> [Exercise prompt]: From the very first line down to the line containing "- That means", write out the material exactly as it appears, and no more.

> [The records]:
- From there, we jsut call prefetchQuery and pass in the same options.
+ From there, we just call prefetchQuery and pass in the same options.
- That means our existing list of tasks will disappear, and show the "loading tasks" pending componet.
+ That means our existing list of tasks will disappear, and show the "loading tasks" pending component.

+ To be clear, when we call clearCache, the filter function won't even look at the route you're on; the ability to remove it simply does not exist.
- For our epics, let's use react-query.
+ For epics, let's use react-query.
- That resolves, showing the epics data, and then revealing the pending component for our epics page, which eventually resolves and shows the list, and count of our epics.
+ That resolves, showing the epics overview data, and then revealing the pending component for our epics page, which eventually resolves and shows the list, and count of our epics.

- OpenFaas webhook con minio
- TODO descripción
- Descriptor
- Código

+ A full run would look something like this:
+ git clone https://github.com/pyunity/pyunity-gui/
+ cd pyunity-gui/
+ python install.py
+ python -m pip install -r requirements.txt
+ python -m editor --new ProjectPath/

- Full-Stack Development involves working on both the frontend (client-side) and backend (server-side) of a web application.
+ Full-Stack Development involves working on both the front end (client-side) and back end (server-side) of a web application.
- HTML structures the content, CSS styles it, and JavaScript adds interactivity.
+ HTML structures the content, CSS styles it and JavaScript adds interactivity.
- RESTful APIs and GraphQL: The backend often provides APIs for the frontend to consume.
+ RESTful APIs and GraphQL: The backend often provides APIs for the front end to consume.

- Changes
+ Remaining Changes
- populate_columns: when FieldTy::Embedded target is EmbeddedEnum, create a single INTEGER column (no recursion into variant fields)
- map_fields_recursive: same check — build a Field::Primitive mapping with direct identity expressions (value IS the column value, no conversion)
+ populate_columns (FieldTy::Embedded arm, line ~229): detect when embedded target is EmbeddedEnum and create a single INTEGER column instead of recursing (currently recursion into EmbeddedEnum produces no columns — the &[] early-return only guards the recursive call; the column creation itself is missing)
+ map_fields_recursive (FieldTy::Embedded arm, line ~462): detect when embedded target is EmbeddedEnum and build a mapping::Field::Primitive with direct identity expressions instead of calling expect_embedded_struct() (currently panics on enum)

> [Response area]:
- From there, we jsut call prefetchQuery and pass in the same options.
+ From there, we just call prefetchQuery and pass in the same options.
- That means our existing list of tasks will disappear, and show the "loading tasks" pending componet.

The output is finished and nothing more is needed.